* **Supplied information**:

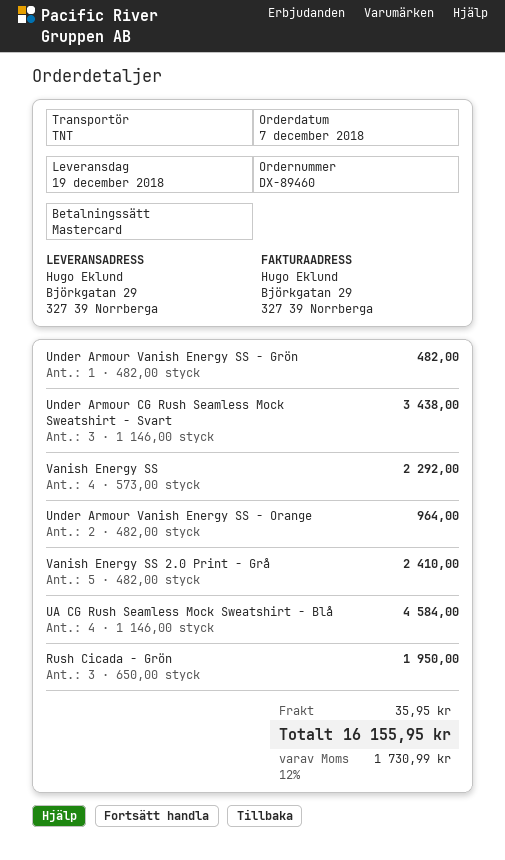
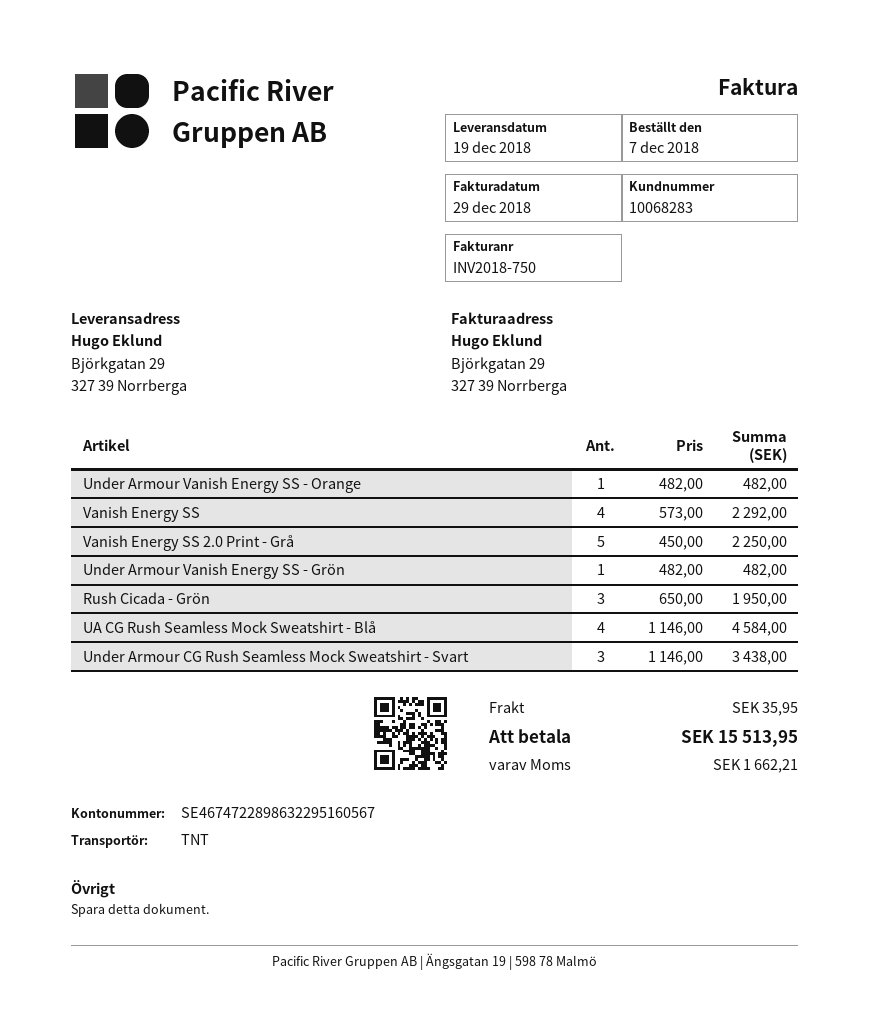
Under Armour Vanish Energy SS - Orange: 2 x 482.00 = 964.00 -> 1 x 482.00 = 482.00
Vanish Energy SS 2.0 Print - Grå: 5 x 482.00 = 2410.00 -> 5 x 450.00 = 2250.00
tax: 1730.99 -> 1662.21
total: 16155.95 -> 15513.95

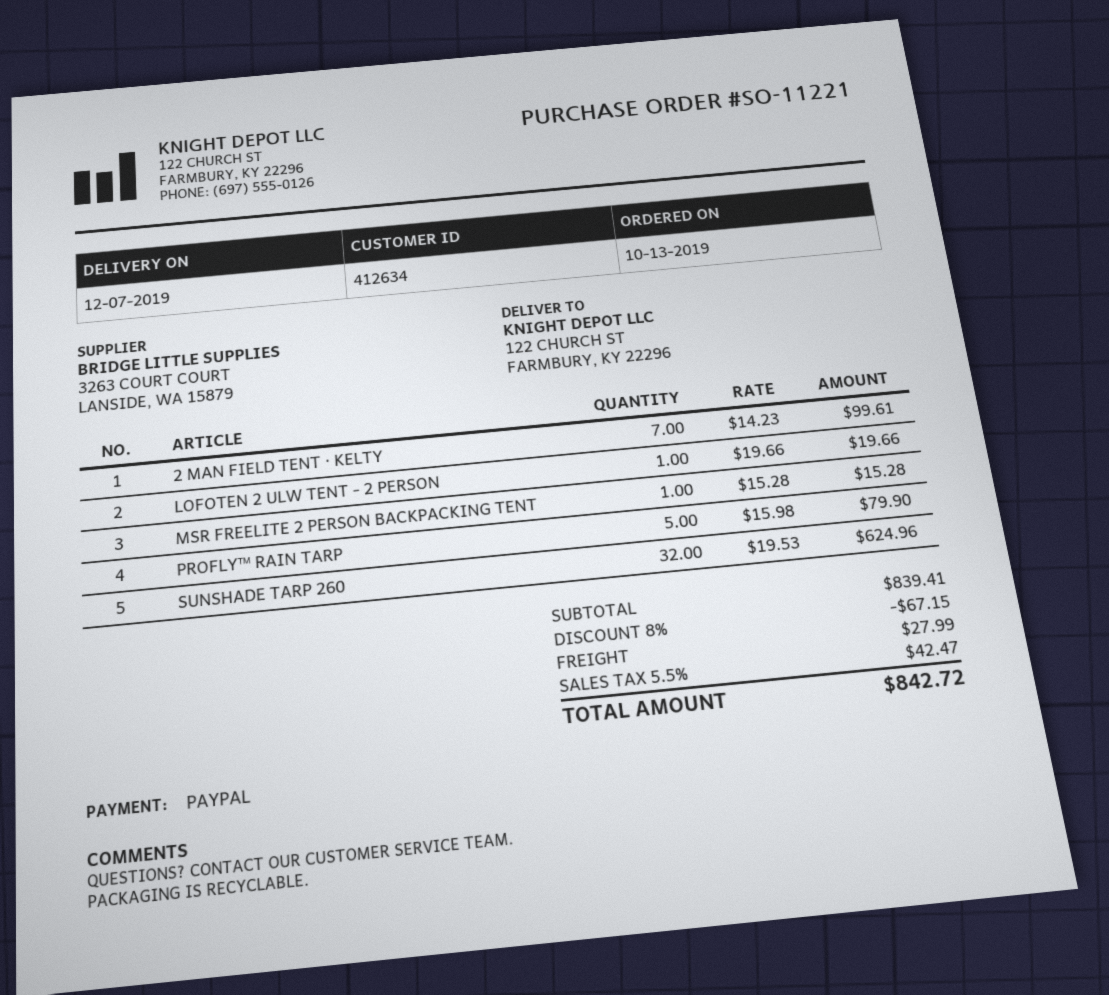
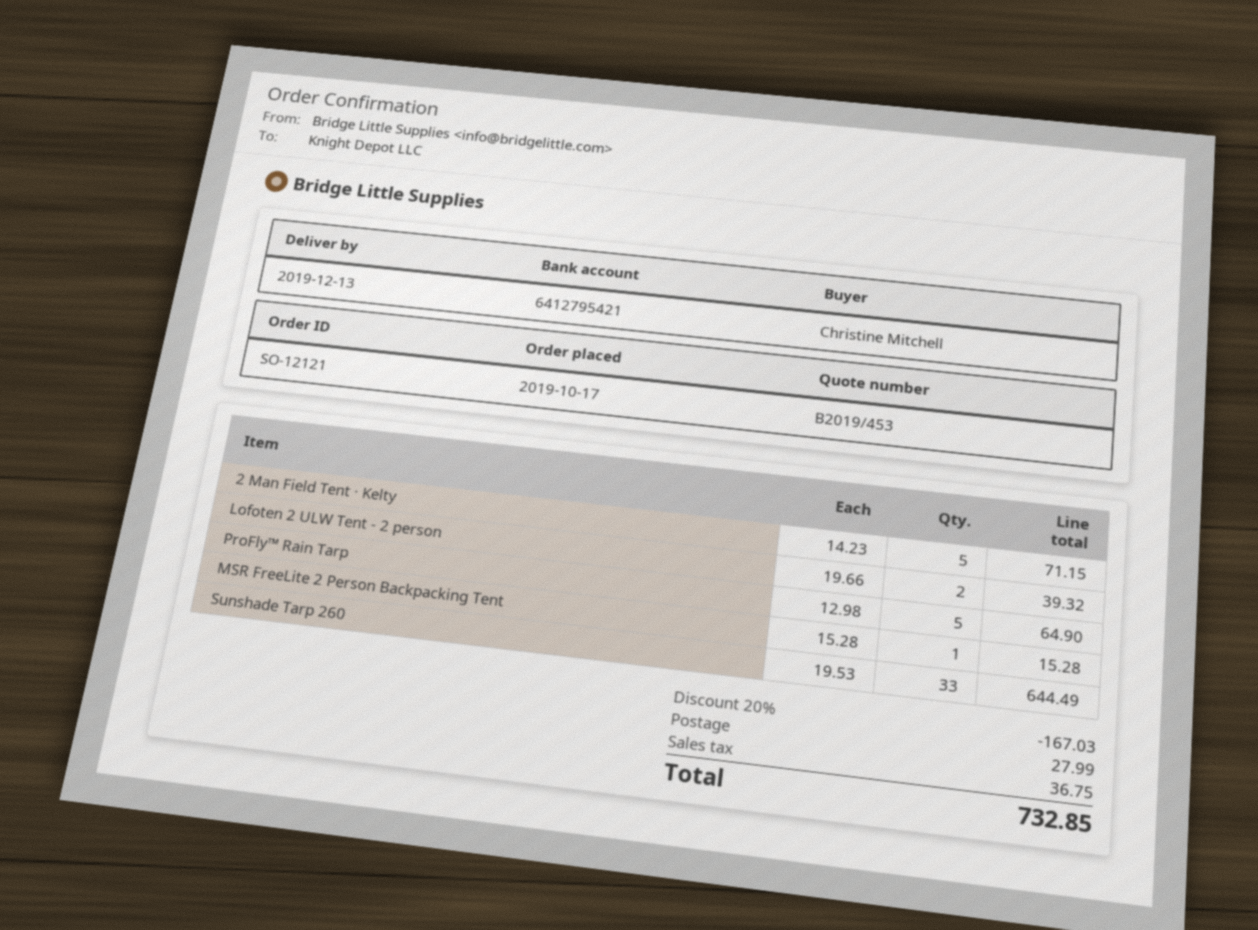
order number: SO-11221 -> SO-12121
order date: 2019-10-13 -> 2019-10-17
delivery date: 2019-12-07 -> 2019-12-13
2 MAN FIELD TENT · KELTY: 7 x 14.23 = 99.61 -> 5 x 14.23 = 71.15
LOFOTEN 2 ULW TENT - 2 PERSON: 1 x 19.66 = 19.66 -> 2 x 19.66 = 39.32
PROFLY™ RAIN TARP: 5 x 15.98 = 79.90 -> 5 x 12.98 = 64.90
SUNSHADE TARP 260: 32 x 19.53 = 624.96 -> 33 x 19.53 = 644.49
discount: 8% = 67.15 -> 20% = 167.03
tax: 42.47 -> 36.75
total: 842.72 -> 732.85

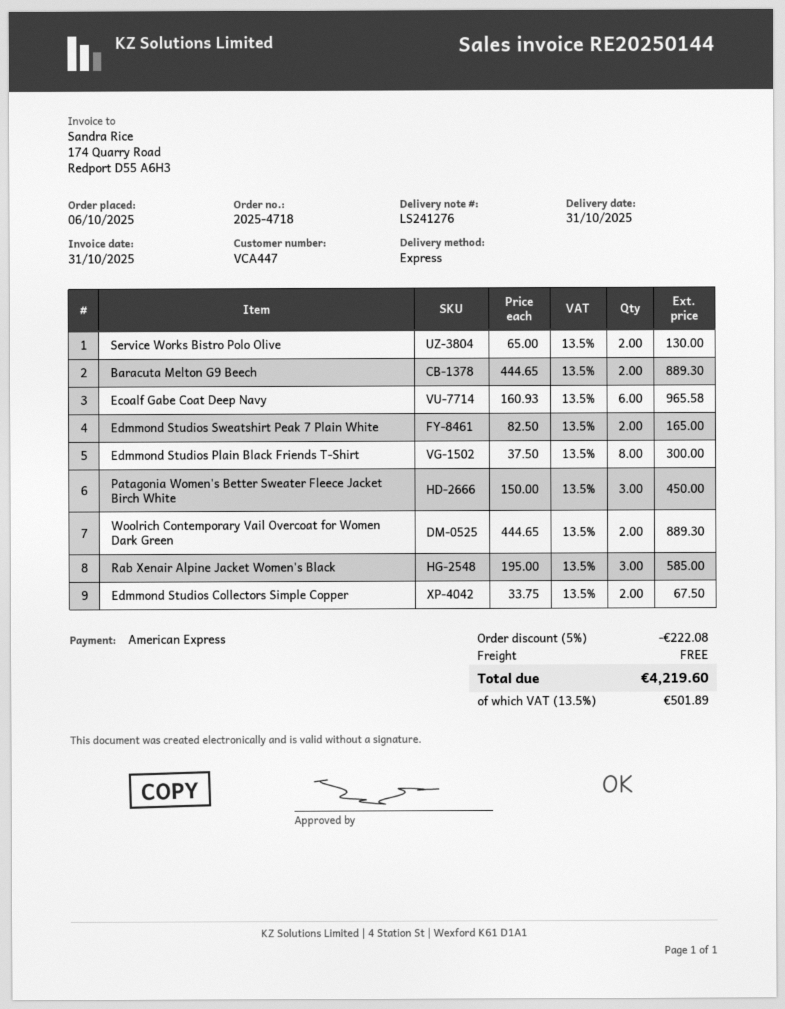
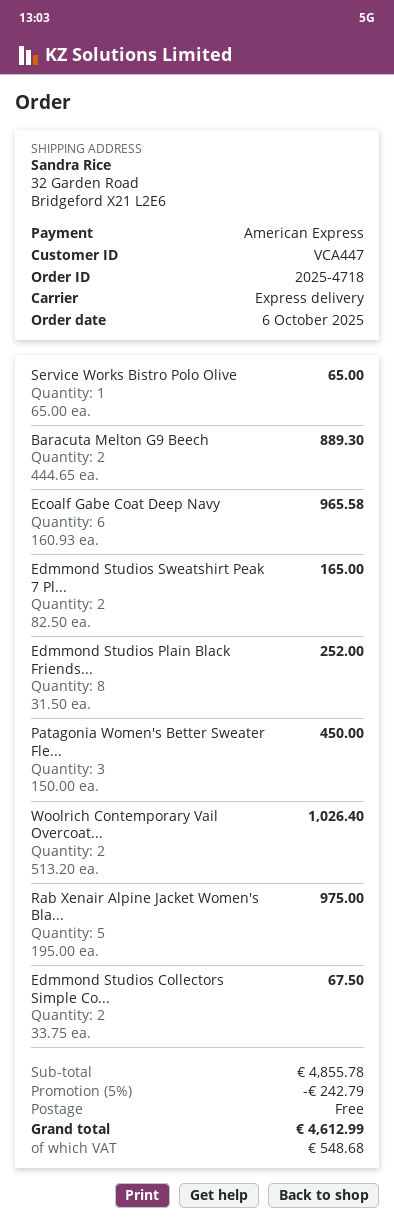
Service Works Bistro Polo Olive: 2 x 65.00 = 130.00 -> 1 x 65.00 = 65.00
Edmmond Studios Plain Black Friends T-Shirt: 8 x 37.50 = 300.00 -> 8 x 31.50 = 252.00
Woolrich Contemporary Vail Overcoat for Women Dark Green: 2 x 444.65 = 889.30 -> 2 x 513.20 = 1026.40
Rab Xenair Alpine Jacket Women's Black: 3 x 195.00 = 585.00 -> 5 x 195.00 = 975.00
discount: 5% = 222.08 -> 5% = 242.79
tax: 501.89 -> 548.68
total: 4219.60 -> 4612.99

* **Exercise goal**:
Pictures are to be left out when the lines from the one containing "total: 842.72 -> 732.85" through the end of the records above are repeated exactly; no other line is wanted.

* **Solution**:
total: 842.72 -> 732.85

Service Works Bistro Polo Olive: 2 x 65.00 = 130.00 -> 1 x 65.00 = 65.00
Edmmond Studios Plain Black Friends T-Shirt: 8 x 37.50 = 300.00 -> 8 x 31.50 = 252.00
Woolrich Contemporary Vail Overcoat for Women Dark Green: 2 x 444.65 = 889.30 -> 2 x 513.20 = 1026.40
Rab Xenair Alpine Jacket Women's Black: 3 x 195.00 = 585.00 -> 5 x 195.00 = 975.00
discount: 5% = 222.08 -> 5% = 242.79
tax: 501.89 -> 548.68
total: 4219.60 -> 4612.99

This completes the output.